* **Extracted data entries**
......
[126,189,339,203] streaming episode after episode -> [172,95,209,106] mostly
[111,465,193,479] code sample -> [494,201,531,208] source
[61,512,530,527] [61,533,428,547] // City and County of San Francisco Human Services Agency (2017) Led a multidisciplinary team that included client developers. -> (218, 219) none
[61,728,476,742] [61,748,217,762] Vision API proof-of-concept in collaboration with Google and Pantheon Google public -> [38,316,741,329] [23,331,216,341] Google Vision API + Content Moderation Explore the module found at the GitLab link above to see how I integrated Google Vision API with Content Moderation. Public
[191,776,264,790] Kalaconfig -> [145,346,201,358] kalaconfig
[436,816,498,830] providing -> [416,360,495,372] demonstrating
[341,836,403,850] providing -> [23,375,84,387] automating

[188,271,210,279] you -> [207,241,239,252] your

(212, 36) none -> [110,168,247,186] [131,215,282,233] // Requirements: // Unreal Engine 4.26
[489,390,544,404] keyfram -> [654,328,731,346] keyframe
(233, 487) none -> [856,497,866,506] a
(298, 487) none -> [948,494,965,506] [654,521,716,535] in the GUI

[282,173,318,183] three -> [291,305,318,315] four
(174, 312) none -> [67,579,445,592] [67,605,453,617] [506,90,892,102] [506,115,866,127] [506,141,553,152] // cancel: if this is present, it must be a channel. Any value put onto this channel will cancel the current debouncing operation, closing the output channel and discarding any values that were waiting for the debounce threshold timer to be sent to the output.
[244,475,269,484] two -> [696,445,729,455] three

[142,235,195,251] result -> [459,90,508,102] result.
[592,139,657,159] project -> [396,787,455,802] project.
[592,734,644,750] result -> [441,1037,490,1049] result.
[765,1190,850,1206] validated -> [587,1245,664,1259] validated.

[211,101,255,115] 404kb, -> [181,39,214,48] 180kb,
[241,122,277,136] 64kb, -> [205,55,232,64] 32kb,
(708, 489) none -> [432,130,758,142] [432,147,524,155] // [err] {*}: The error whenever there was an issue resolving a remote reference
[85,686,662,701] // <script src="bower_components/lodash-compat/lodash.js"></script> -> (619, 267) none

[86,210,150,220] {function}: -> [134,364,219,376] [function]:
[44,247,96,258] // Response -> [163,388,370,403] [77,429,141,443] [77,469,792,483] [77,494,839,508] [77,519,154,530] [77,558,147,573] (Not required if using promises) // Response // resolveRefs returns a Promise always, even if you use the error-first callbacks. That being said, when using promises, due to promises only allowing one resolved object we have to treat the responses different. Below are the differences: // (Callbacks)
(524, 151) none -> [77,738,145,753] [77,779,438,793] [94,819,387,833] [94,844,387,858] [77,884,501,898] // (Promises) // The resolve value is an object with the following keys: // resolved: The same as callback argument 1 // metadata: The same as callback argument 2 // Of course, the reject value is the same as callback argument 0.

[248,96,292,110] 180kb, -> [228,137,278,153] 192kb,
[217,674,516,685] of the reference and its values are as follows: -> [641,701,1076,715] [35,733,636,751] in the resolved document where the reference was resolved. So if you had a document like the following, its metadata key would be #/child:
......
* **Task to carry out**
When you reach the line with "[244,475,269,484] two ->" in the records above, start writing out lines exactly, and stop once the line with "[248,96,292,110] 180kb, ->" has been written; include nothing else.

* **Solved problem**
[244,475,269,484] two -> [696,445,729,455] three

[142,235,195,251] result -> [459,90,508,102] result.
[592,139,657,159] project -> [396,787,455,802] project.
[592,734,644,750] result -> [441,1037,490,1049] result.
[765,1190,850,1206] validated -> [587,1245,664,1259] validated.

[211,101,255,115] 404kb, -> [181,39,214,48] 180kb,
[241,122,277,136] 64kb, -> [205,55,232,64] 32kb,
(708, 489) none -> [432,130,758,142] [432,147,524,155] // [err] {*}: The error whenever there was an issue resolving a remote reference
[85,686,662,701] // <script src="bower_components/lodash-compat/lodash.js"></script> -> (619, 267) none

[86,210,150,220] {function}: -> [134,364,219,376] [function]:
[44,247,96,258] // Response -> [163,388,370,403] [77,429,141,443] [77,469,792,483] [77,494,839,508] [77,519,154,530] [77,558,147,573] (Not required if using promises) // Response // resolveRefs returns a Promise always, even if you use the error-first callbacks. That being said, when using promises, due to promises only allowing one resolved object we have to treat the responses different. Below are the differences: // (Callbacks)
(524, 151) none -> [77,738,145,753] [77,779,438,793] [94,819,387,833] [94,844,387,858] [77,884,501,898] // (Promises) // The resolve value is an object with the following keys: // resolved: The same as callback argument 1 // metadata: The same as callback argument 2 // Of course, the reject value is the same as callback argument 0.

[248,96,292,110] 180kb, -> [228,137,278,153] 192kb,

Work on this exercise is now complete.